**Task objective**
What follows is a set of entries. Give them again exactly, without the pictures.

**Itemized modification records**

######

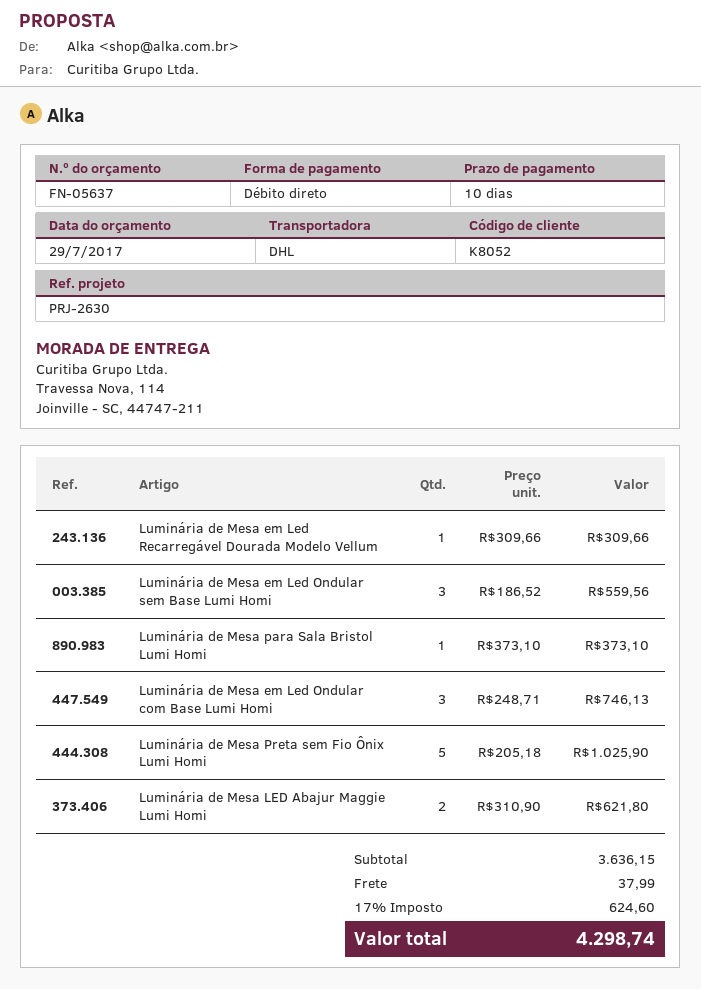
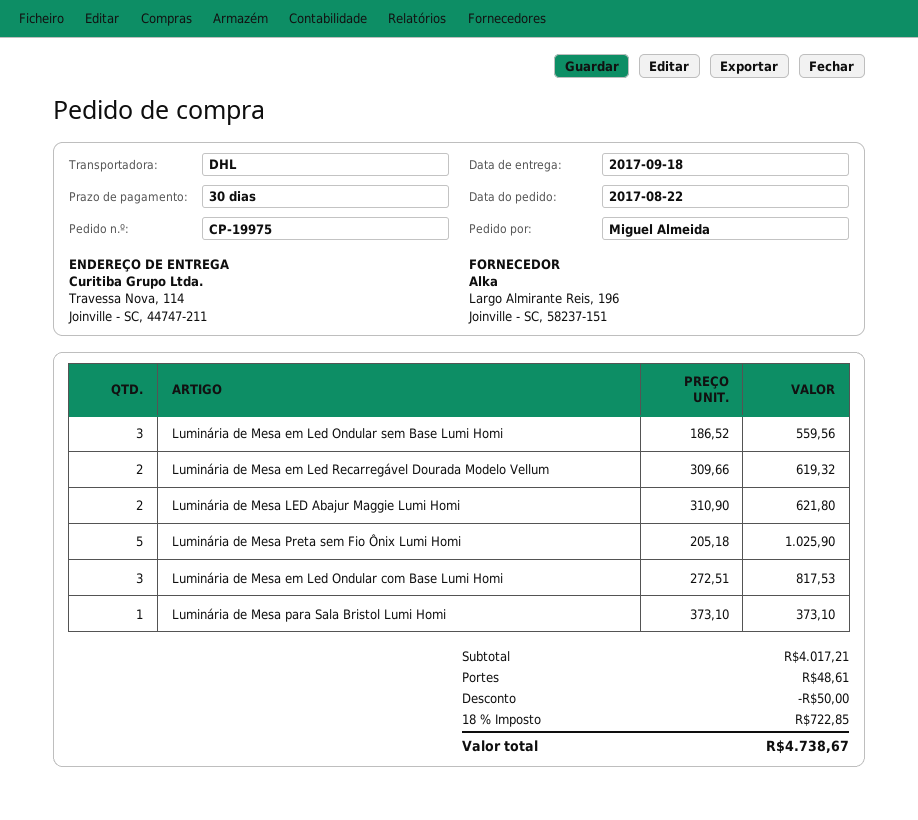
payment terms: 10 days -> 30 days
Luminária de Mesa em Led Recarregável Dourada Modelo Vellum: 1 x 309.66 = 309.66 -> 2 x 309.66 = 619.32
Luminária de Mesa em Led Ondular com Base Lumi Homi: 3 x 248.71 = 746.13 -> 3 x 272.51 = 817.53
subtotal: 3636.15 -> 4017.21
discount: none -> 50.00
shipping: 37.99 -> 48.61
tax: 17% = 624.60 -> 18% = 722.85
total: 4298.74 -> 4738.67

######

**Response**
payment terms: 10 days -> 30 days
Luminária de Mesa em Led Recarregável Dourada Modelo Vellum: 1 x 309.66 = 309.66 -> 2 x 309.66 = 619.32
Luminária de Mesa em Led Ondular com Base Lumi Homi: 3 x 248.71 = 746.13 -> 3 x 272.51 = 817.53
subtotal: 3636.15 -> 4017.21
discount: none -> 50.00
shipping: 37.99 -> 48.61
tax: 17% = 624.60 -> 18% = 722.85
total: 4298.74 -> 4738.67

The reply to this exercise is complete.